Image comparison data

=-=-=-=-=

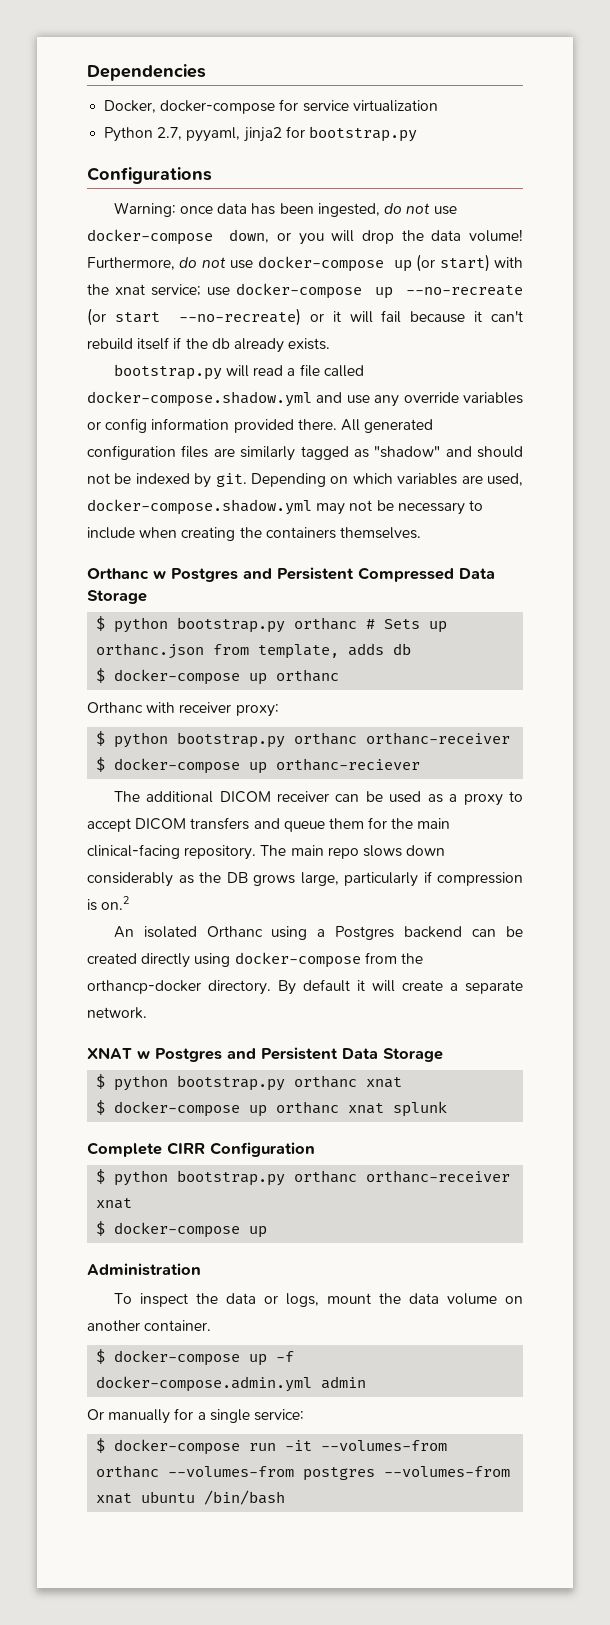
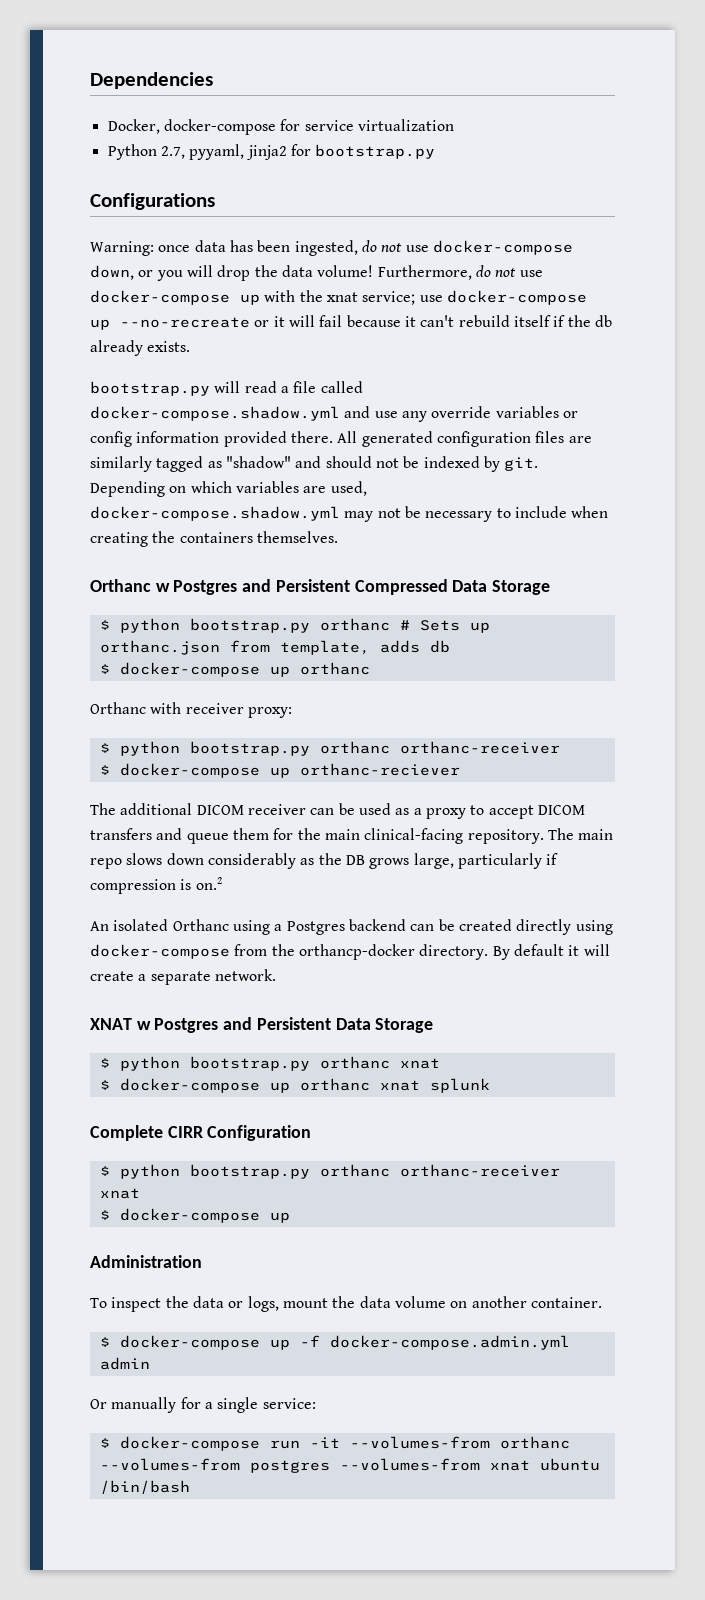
[416,254,490,272] (or start) -> (260, 299) none
[87,308,301,326] (or start --no-recreate) -> (250, 322) none

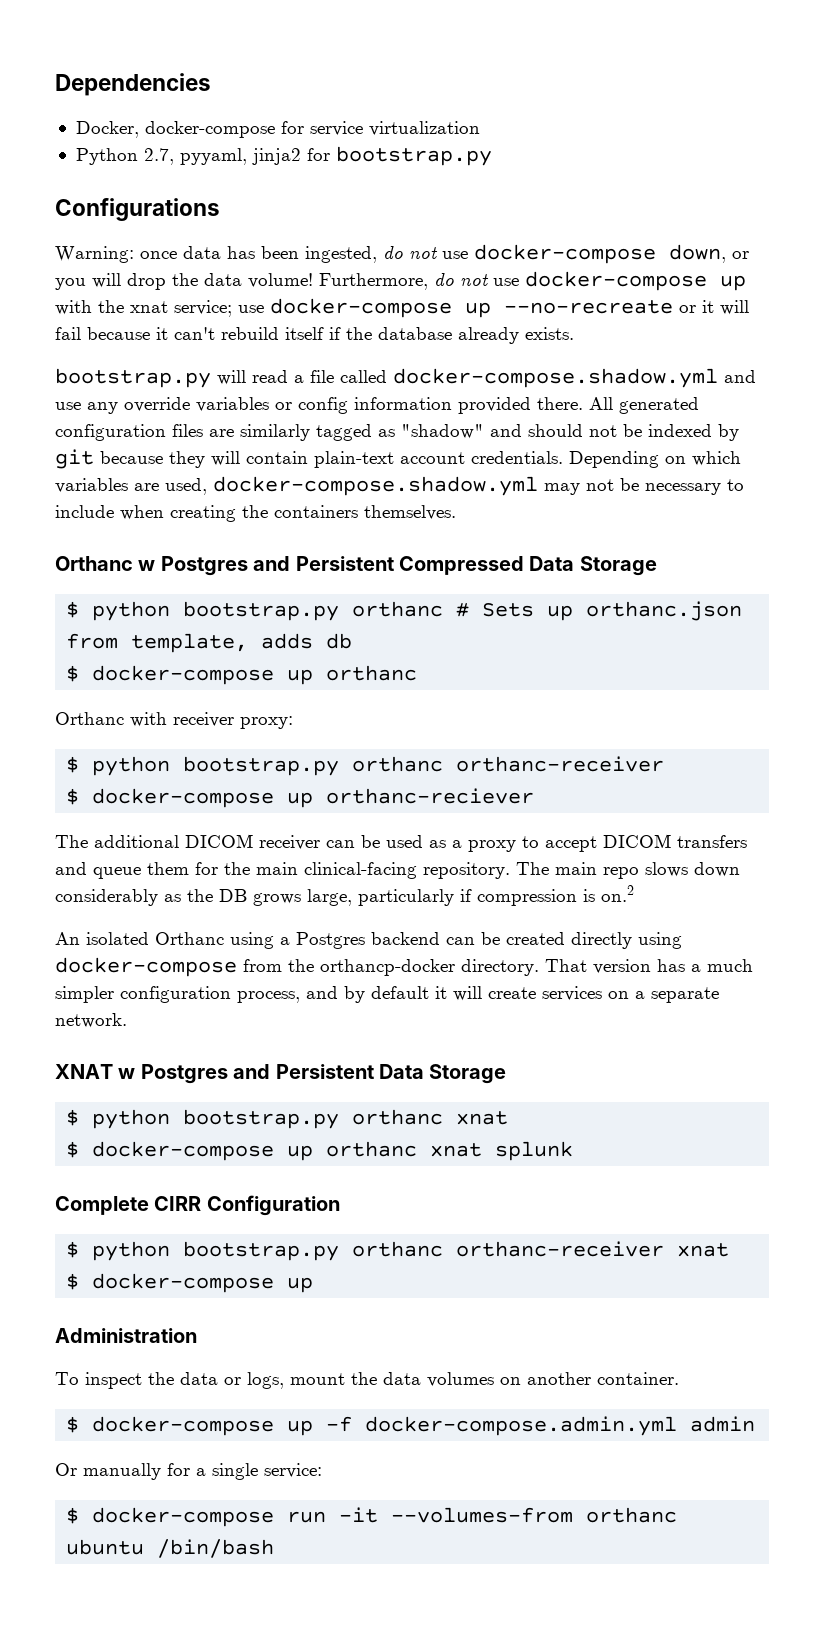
[594,315,612,327] db -> [378,327,452,340] database
[504,457,539,471] git. -> [55,449,563,469] git because they will contain plain-text account credentials.
[492,946,510,960] By -> [545,959,753,974] [55,986,365,1003] That version has a much simpler configuration process, and by
(134, 976) none -> [542,986,629,1001] services on
[394,1296,446,1308] volume -> [427,1372,494,1387] volumes
[99,1458,530,1473] --volumes-from postgres --volumes-from xnat -> (678, 1515) none

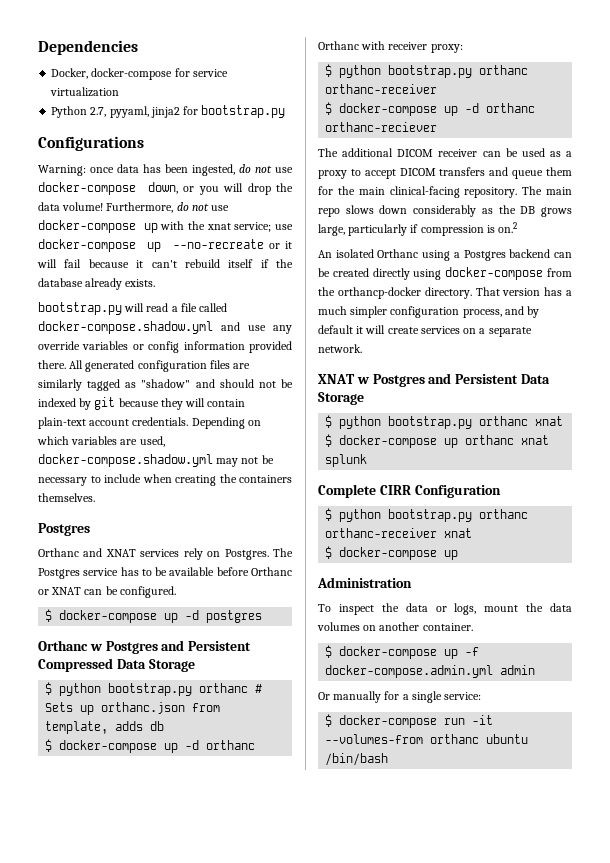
(456, 512) none -> [38,523,90,536] [38,548,293,560] [38,567,292,579] [38,586,176,598] [45,609,263,623] // Postgres // Orthanc and XNAT services rely on Postgres. The Postgres service has to be available before Orthanc or XNAT can be configured. // $ docker-compose up -d postgres
(314, 677) none -> [185,740,200,750] -d
(314, 800) none -> [465,103,536,113] -d orthanc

=-=-=-=-=

▶ _TASK DESCRIPTION_: How many lines in the records hold the string "volumes"? Reply with the number alone.

▶ _SOLUTION FOR THIS PROBLEM_: 2